All of the data is to be written out again exactly, without the pictures.

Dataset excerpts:
▶

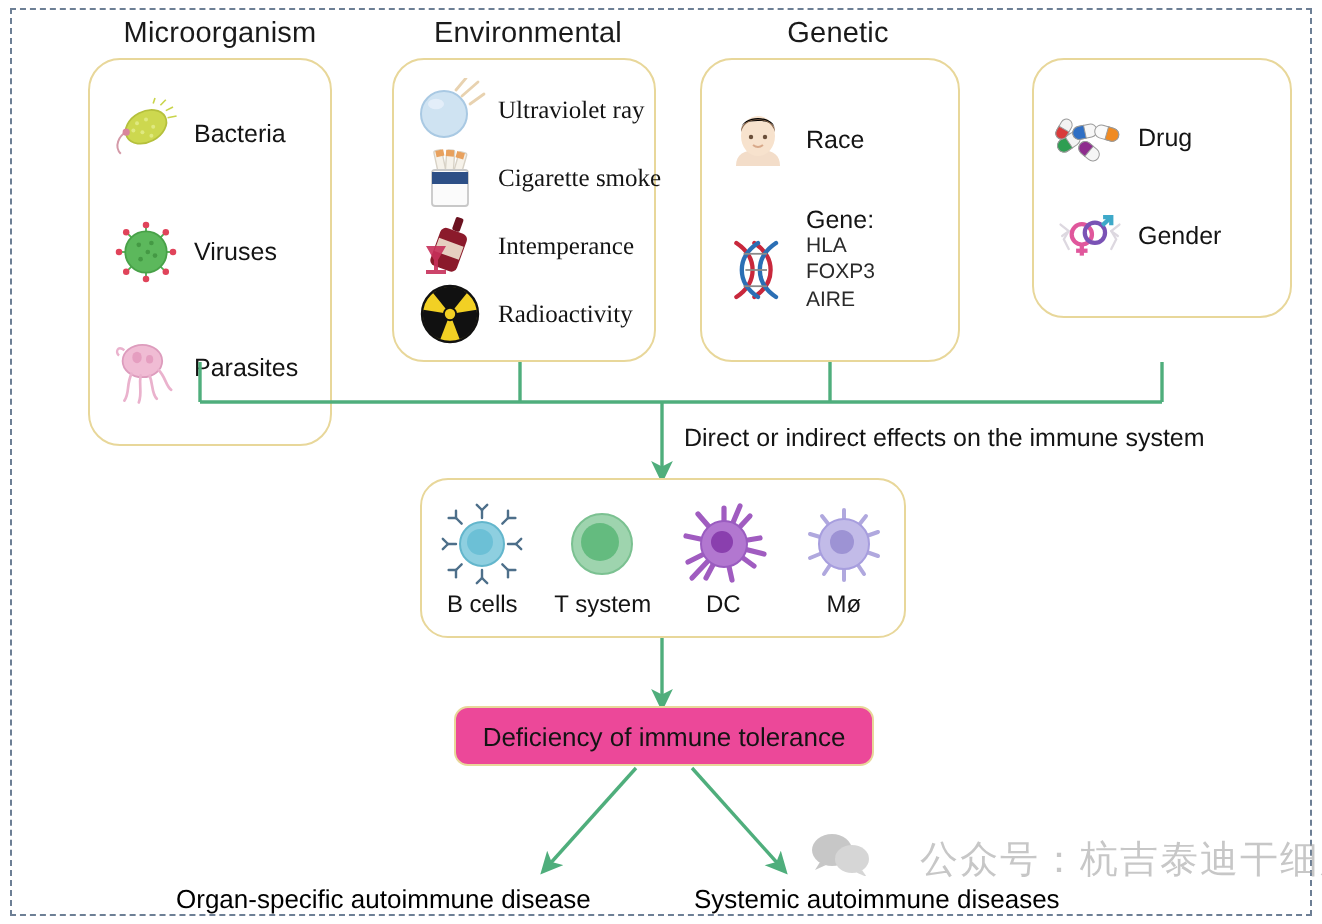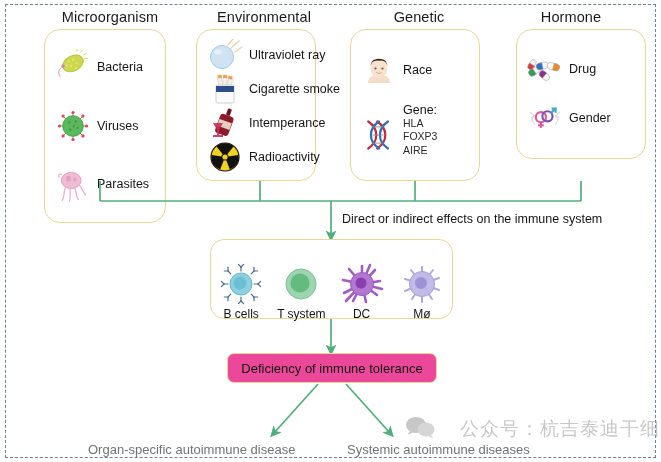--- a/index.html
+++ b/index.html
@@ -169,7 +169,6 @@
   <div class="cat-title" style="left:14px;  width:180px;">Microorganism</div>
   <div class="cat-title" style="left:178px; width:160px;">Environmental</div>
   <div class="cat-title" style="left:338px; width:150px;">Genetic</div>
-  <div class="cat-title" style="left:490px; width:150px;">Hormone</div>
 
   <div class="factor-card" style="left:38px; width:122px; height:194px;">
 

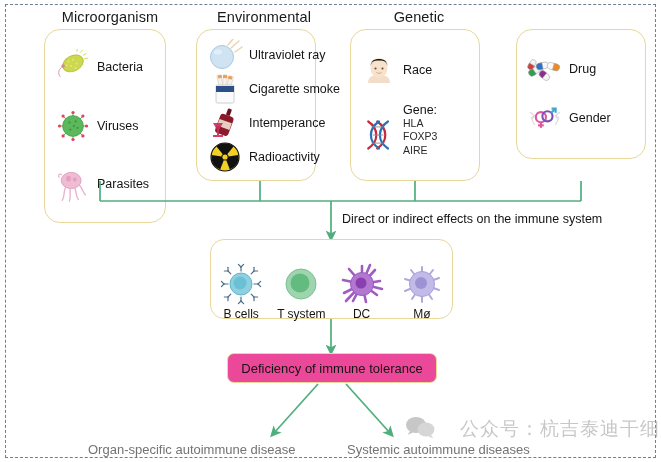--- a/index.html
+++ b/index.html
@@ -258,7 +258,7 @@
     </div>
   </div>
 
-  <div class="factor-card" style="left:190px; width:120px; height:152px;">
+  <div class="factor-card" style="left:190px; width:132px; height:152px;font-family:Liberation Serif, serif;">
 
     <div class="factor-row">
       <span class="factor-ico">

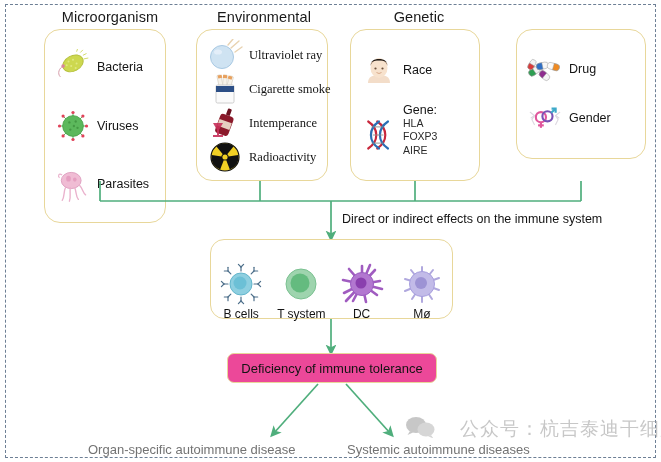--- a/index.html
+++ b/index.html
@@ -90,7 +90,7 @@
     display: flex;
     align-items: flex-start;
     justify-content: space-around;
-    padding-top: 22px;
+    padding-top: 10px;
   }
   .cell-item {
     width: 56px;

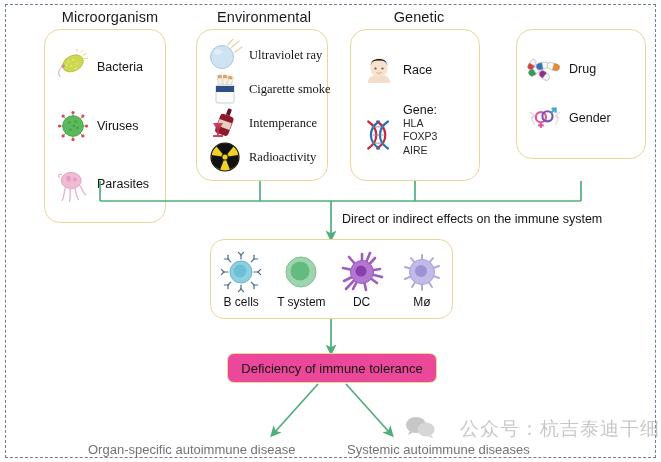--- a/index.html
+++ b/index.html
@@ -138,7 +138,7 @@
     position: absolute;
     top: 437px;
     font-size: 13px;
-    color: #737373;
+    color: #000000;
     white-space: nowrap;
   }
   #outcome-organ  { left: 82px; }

◀

## Response to the exercise:
--- a/index.html
+++ b/index.html
@@ -169,7 +169,6 @@
   <div class="cat-title" style="left:14px;  width:180px;">Microorganism</div>
   <div class="cat-title" style="left:178px; width:160px;">Environmental</div>
   <div class="cat-title" style="left:338px; width:150px;">Genetic</div>
-  <div class="cat-title" style="left:490px; width:150px;">Hormone</div>
 
   <div class="factor-card" style="left:38px; width:122px; height:194px;">
 

--- a/index.html
+++ b/index.html
@@ -258,7 +258,7 @@
     </div>
   </div>
 
-  <div class="factor-card" style="left:190px; width:120px; height:152px;">
+  <div class="factor-card" style="left:190px; width:132px; height:152px;font-family:Liberation Serif, serif;">
 
     <div class="factor-row">
       <span class="factor-ico">

--- a/index.html
+++ b/index.html
@@ -90,7 +90,7 @@
     display: flex;
     align-items: flex-start;
     justify-content: space-around;
-    padding-top: 22px;
+    padding-top: 10px;
   }
   .cell-item {
     width: 56px;

--- a/index.html
+++ b/index.html
@@ -138,7 +138,7 @@
     position: absolute;
     top: 437px;
     font-size: 13px;
-    color: #737373;
+    color: #000000;
     white-space: nowrap;
   }
   #outcome-organ  { left: 82px; }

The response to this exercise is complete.